So, let’s do this again, but this time cleanly. In a Facebook Post, Michael Seemann has been explaining why the Facebook App does not listen to every word you ever say, all of the time.

He is right. A telephone is a device with limited power supply, limited cooling and limited, metered connectivity. It has an operating system that monitors and manages these critical resources, hard. You can’t listen to things all of the time and expect not to be noticed. Like, “the battery is empty and my LTE budget is gone” noticed.

Other devices, an Alexa, a Sonos One or a Google Home, are on cabled power and unmetered Wifi. The could theoretically get away with listening all of the time.

So how much data is that? Let’s do the math.

Let’s assume one human talks, on the average, one hour each day. We are not recording environmental noise or gaps in speech. Just all the words.

Let’s also assume there are at most 20.000 talking days (55 years) in a human life on the average.

Let’s assume a really good Codec, like G.723.1 with 750 Byte/s.

One hour of talking is 750 Byte * 3600s = 2700000 Byte per Hour, or 2.6 MB per hour. A less frugal codec would consume about 10x this.

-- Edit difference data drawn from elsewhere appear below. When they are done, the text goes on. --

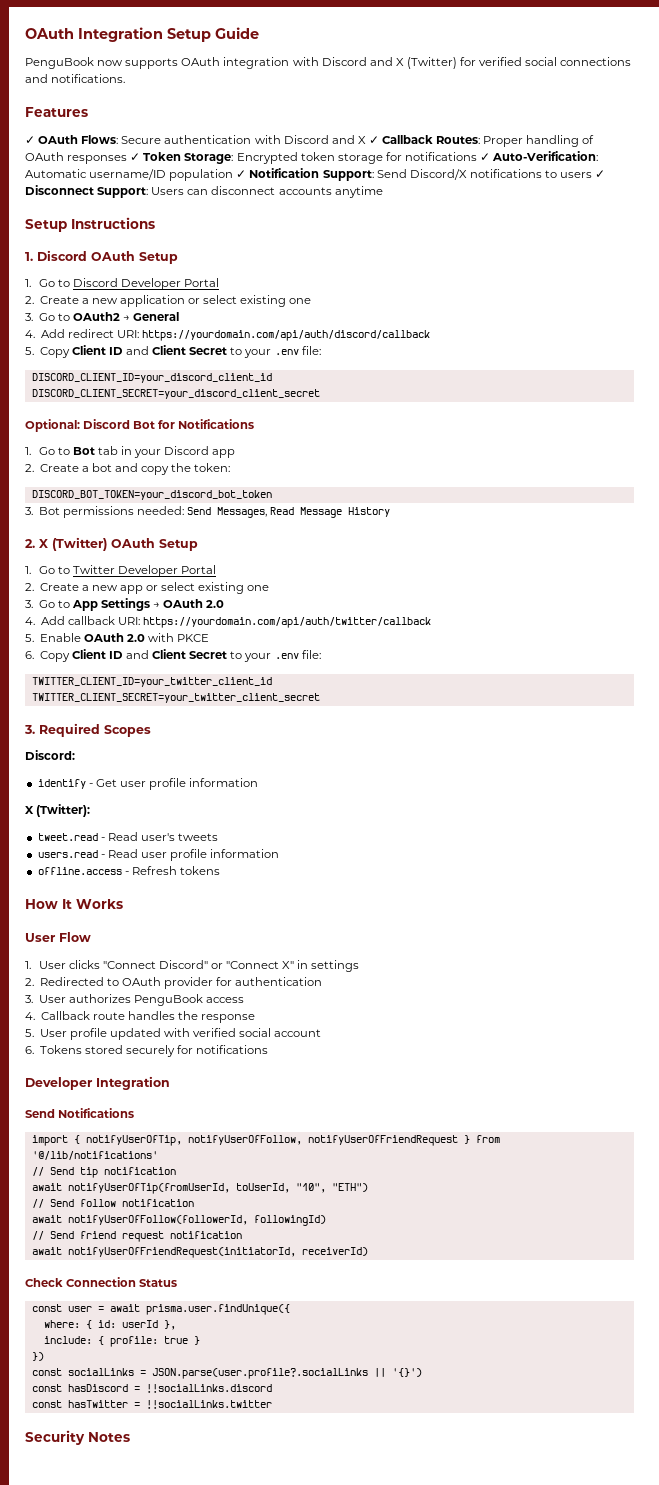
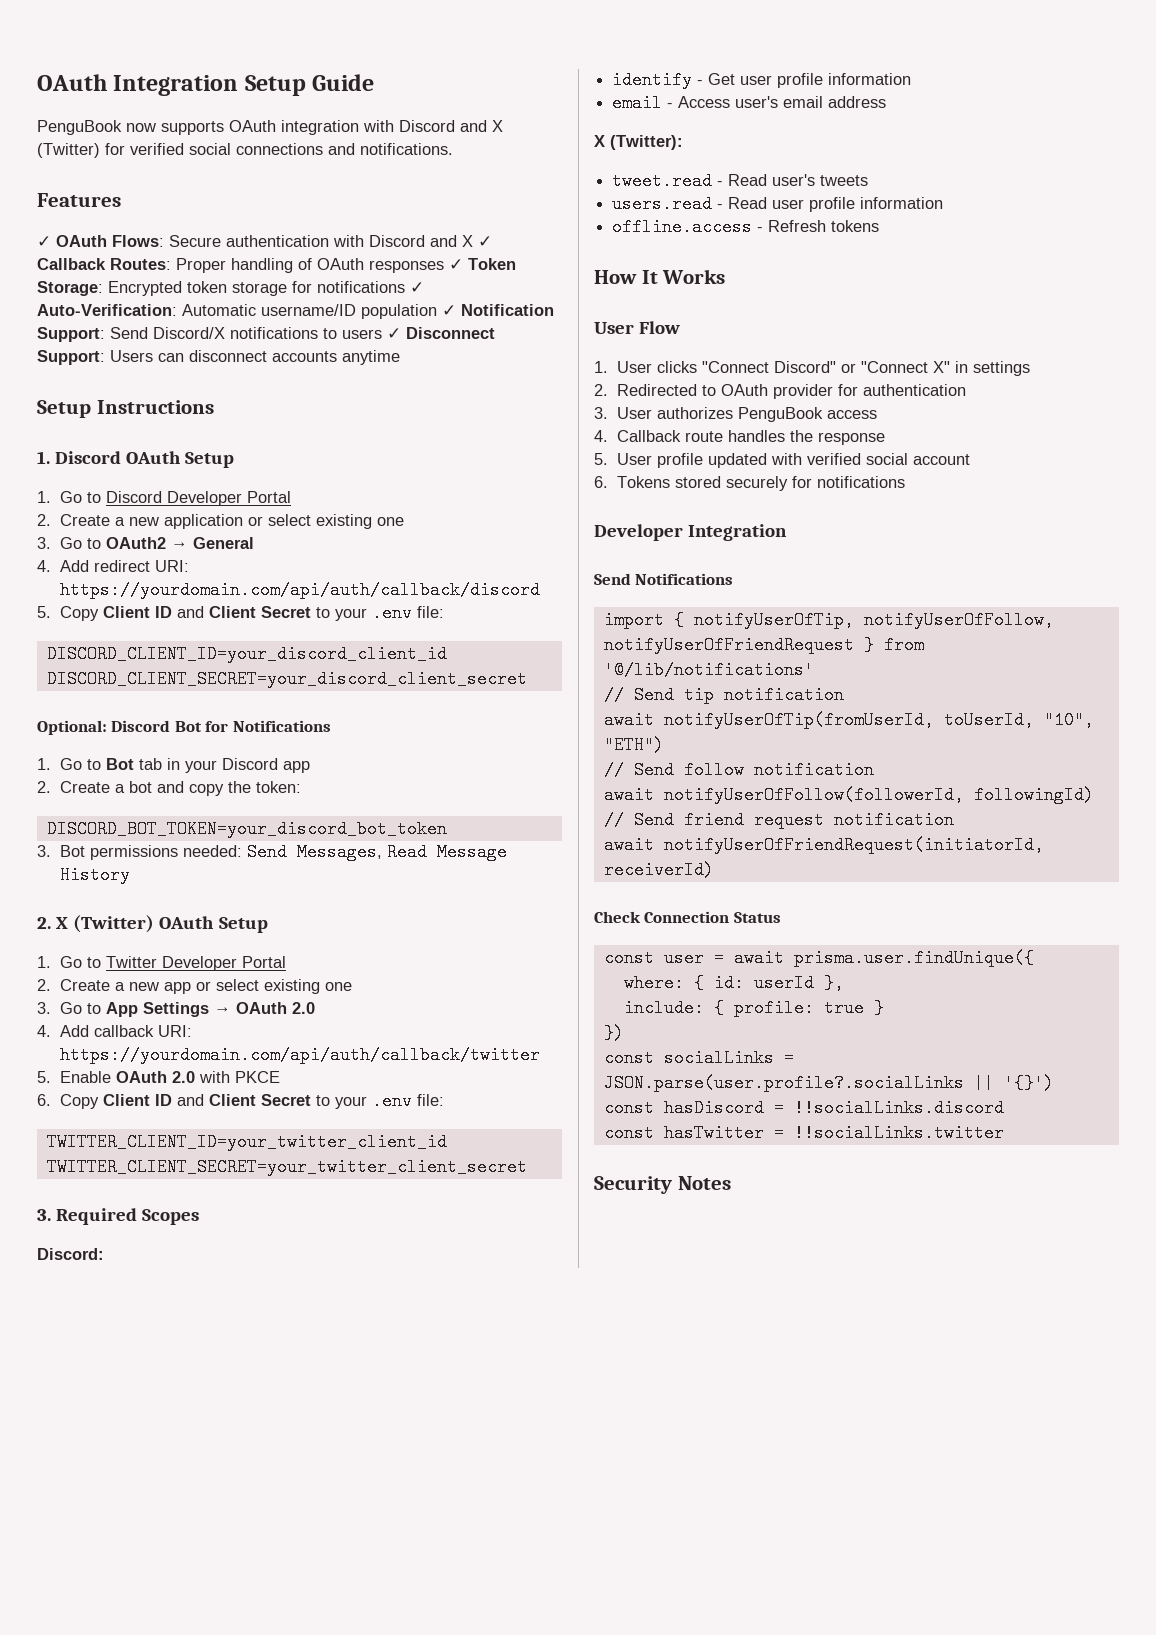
- 4. Add redirect URI: https://yourdomain.com/api/auth/discord/callback
+ 4. Add redirect URI: https://yourdomain.com/api/auth/callback/discord
- 4. Add callback URI: https://yourdomain.com/api/auth/twitter/callback
+ 4. Add callback URI: https://yourdomain.com/api/auth/callback/twitter
+ email - Access user's email address

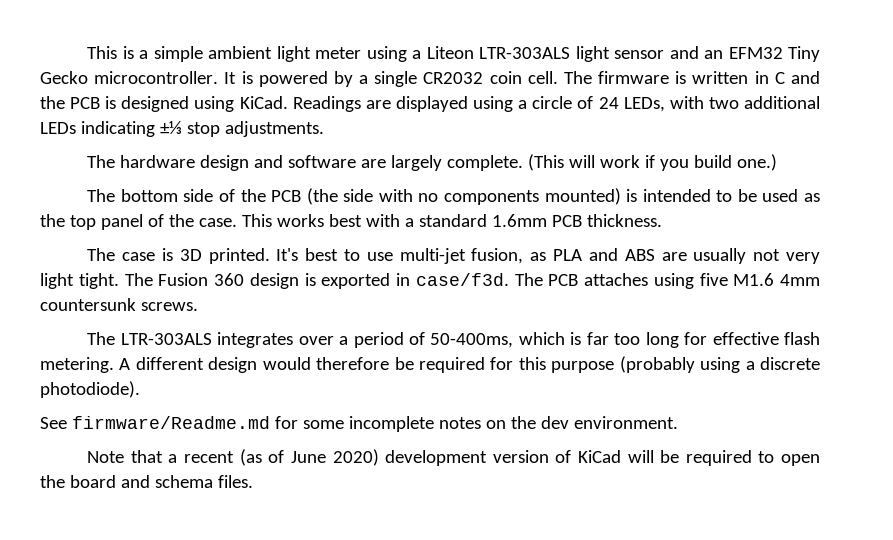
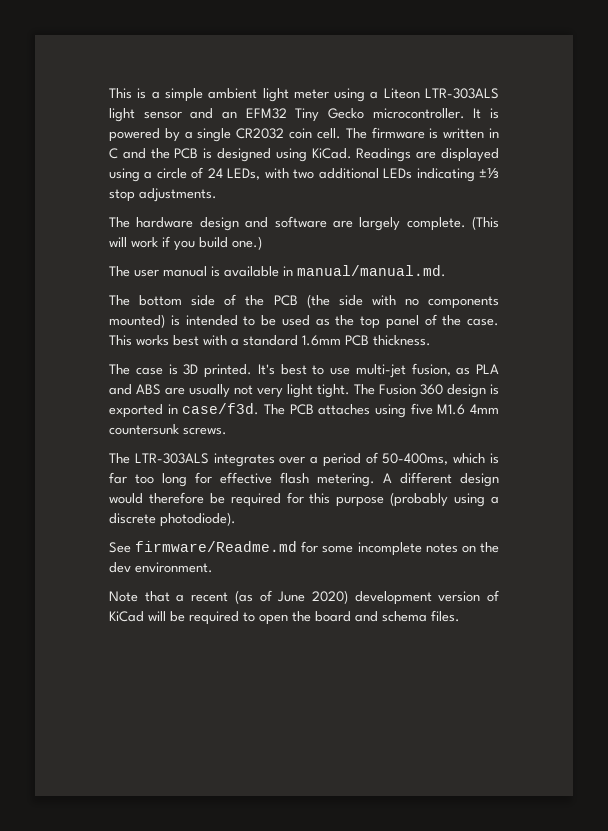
+ The user manual is available in manual/manual.md.

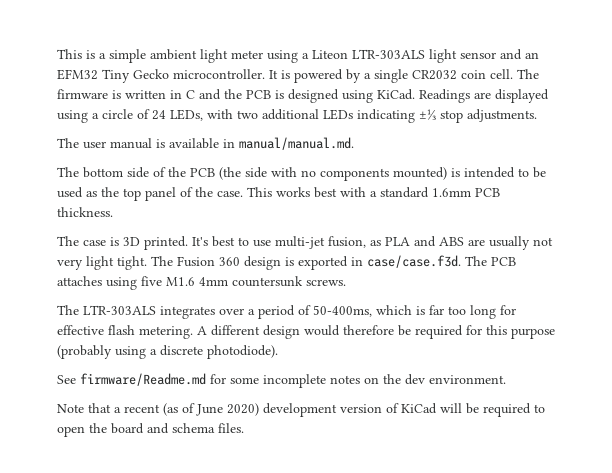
- The hardware design and software are largely complete. (This will work if you build one.)
- The Fusion 360 design is exported in case/f3d. The PCB attaches using five M1.6 4mm countersunk screws.
+ The Fusion 360 design is exported in case/case.f3d. The PCB attaches using five M1.6 4mm countersunk screws.

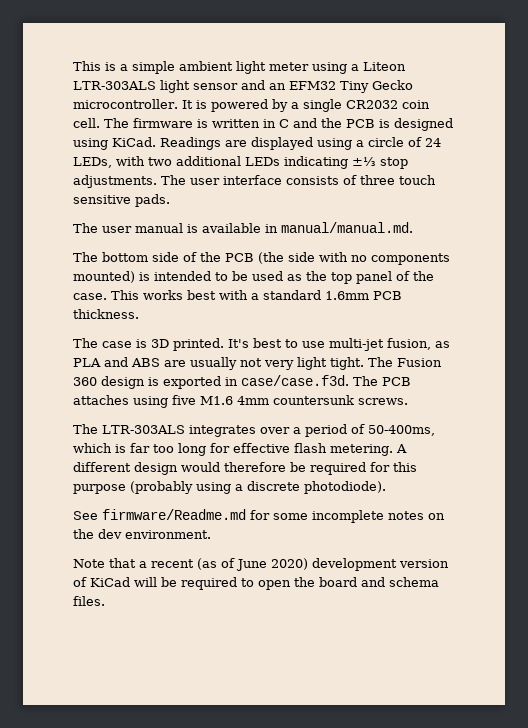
+ The user interface consists of three touch sensitive pads.

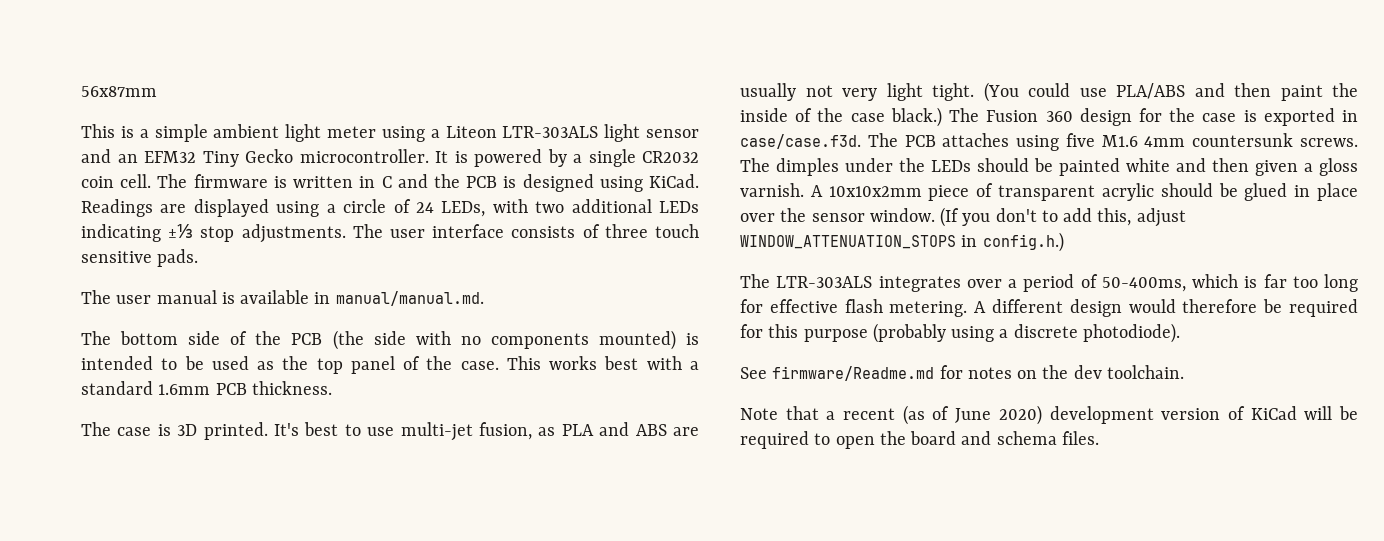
+ 56x87mm
+ (You could use PLA/ABS and then paint the inside of the case black.)
- The Fusion 360 design is exported in case/case.f3d. The PCB attaches using five M1.6 4mm countersunk screws.
+ The Fusion 360 design for the case is exported in case/case.f3d. The PCB attaches using five M1.6 4mm countersunk screws. The dimples under the LEDs should be painted white and then given a gloss varnish. A 10x10x2mm piece of transparent acrylic should be glued in place over the sensor window. (If you don't to add this, adjust WINDOW_ATTENUATION_STOPS in config.h.)
- See firmware/Readme.md for some incomplete notes on the dev environment.
+ See firmware/Readme.md for notes on the dev toolchain.

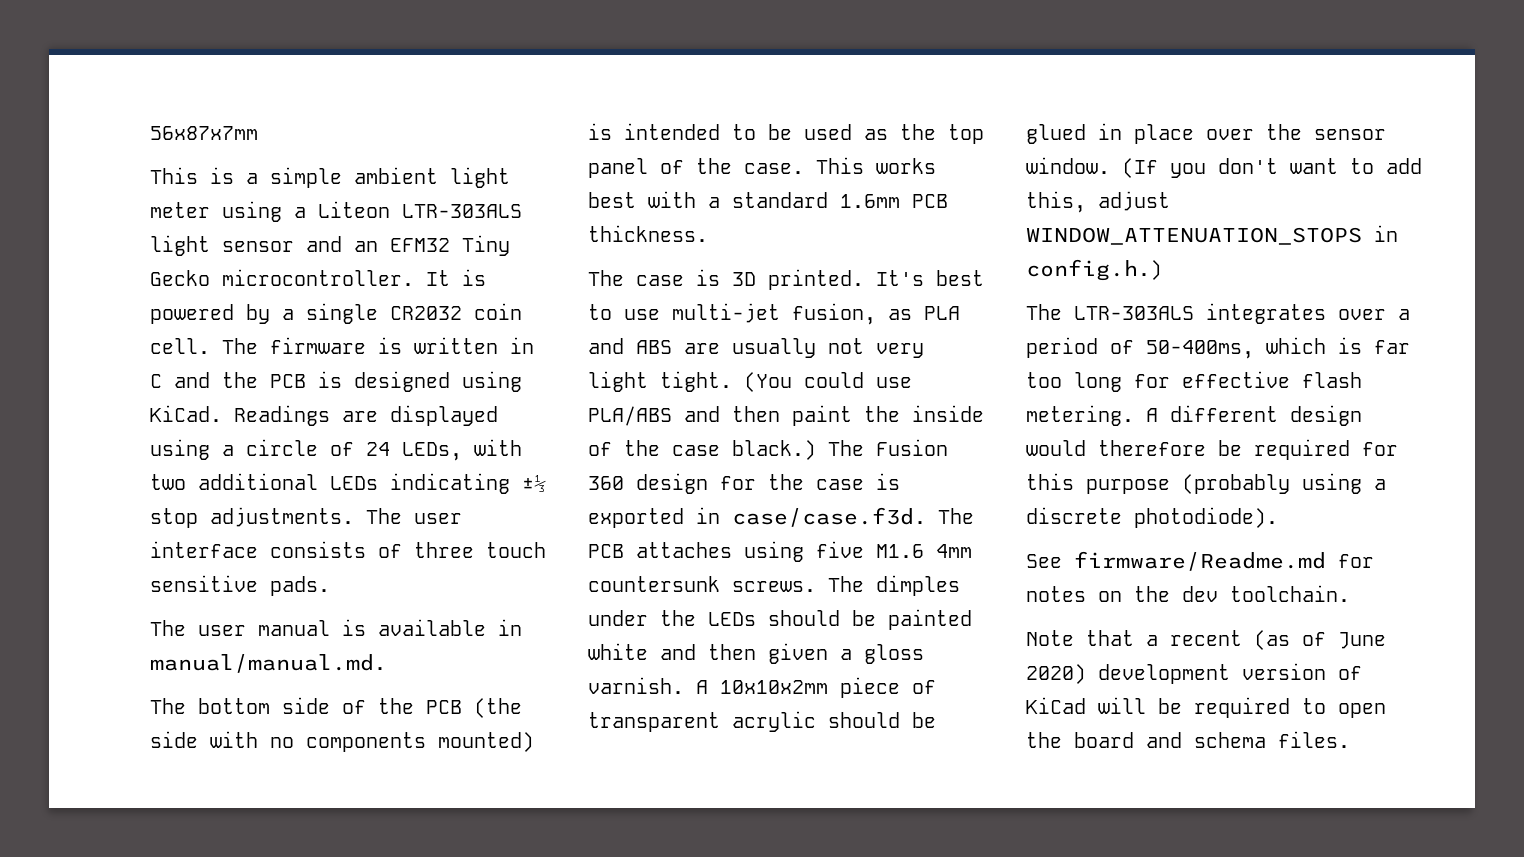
- 56x87mm
+ 56x87x7mm
- (If you don't to add this, adjust WINDOW_ATTENUATION_STOPS in config.h.)
+ (If you don't want to add this, adjust WINDOW_ATTENUATION_STOPS in config.h.)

A lifetime of speech in a human is around 50 GB of recording, then.

There are currently 7.5 billion (10E9) humans alive. Let’s assume there have been 5 times as many humans alive ever, with 20.000 hours/50 GB of space requirements for each.

So 37 500 000 000 humans consume 50 GB each, that’s 1 875 000 000 000 GB, 1 875 000 000 TB, 1 875 000 PB, 1 875 EB  of storage.

I am simplifying by rounding up to 2000 EB, or 200 Million 10 TB drives of data. We can have 12 of these in a 1U server, so 16 666 666 servers.

Google or Facebook each have around 3 Million servers. So, no, not possible by a factor of not quite 10.

On the other hand, if we made no error with the assumptions, barely possible for all living humans. Quite possible for some hundred millions of people.

Published inComputer ScienceData Centers

1. Wer also das Smartphone nicht als reale Gefahr sieht und den “Stummschaltern” bei Google Home und Echo nicht traut, der kann die entsprechenden Geräte an eine Funksteckdose ohne IoT anschließen oder das ganze mit seinem Sicherheitschef besprechen ;)

2. AndreasLobinger

did someone mention the term VAD (voice activity detection)? (hint: hiding this 1h = 2.6MB in uplink is not really a problem if you can buffer…)

3. Onur

Why store the data in a sound format? They are not interested in tonality, pitch, timber for now at least. Much easier to transcribe it into text and keep that instead. Since currently transcription is done at HQ, you need to send the audio files over the network. Transmitting ~26MB/h with a bad audio codec is hardly a big deal in terms of network resources. At HQ you can have ring buffers that dispose of the audio data as soon as the transcription is done to avoid using storage resources as well.

Interesting thing would be to know how much local resources are consumed when the mike is always-on, using a codec, and storing it in local storage. IMHO, this feels like something you can get away with in terms of battery, i/o and compute. Especially when you optimise away the “blank times” where no speech is detected such as sleep or reading. Depending on how much resources you dare to consume, the recording may include metadata like location or time etc. I am guessing apps that do snoring analysis would be a good basic indicator of how feasible this is.

You can then batch this for periodical upload to HQ since you don’t need real-time transcription of this kind of data.

• kris

It certainly cannot be better than the “talk time” given in the spec sheet of the handset, because what you make is basically a permanent background Voip-Call. You will notice that.

• Onur

Maybe it can:

Most of the talk-time is consumed by transmission power of whatever GSM technology is in use. Energy use of transmission is constant during a voip-call even if you are not utilising full-bandwidth. So you can save a lot of battery by only transmitting in periodical bursts.

So what we need to know is the resource use of recording things locally, without transmitting them.

I am not knowledgable in this field by any means, just making educated guesses.

• Markus

Wikipedia says:
” The complexity of the algorithm is below 16 MIPS. 2.2 kilobytes of RAM is needed for codebooks.”

Lets use a low power µC, let’s say a STM32L0 which takes about 5mA@1.8V@32MHz. That’s 9mW. Let’s assume a battery capacity of 3000mAh@3.7V = 11100mWh.
So this system could run for 11100mWh/9mW = 1233h =51 days on battery.

So if you charge your phone every 5 days it will drain less then 10% additional power.

This is of course a simplified calculation. Writing to memory card and other stuff will also consume some power, but one could also put the codec into hardware and reduce power by a great deal.

4. bjoern

This calculation is BS. Try again:
– reduce to current IoT owners
– store only a few weeks/months in full
– assume phonetic recognition

5. Waiting for “Hey Siri” exclusively on local resources already works.
Why should I trust the phone to not listen to other keywords to begin recording and transmitting, probably piggybacked on the transmissions that happen when I am actually and willfully interacting with Siri?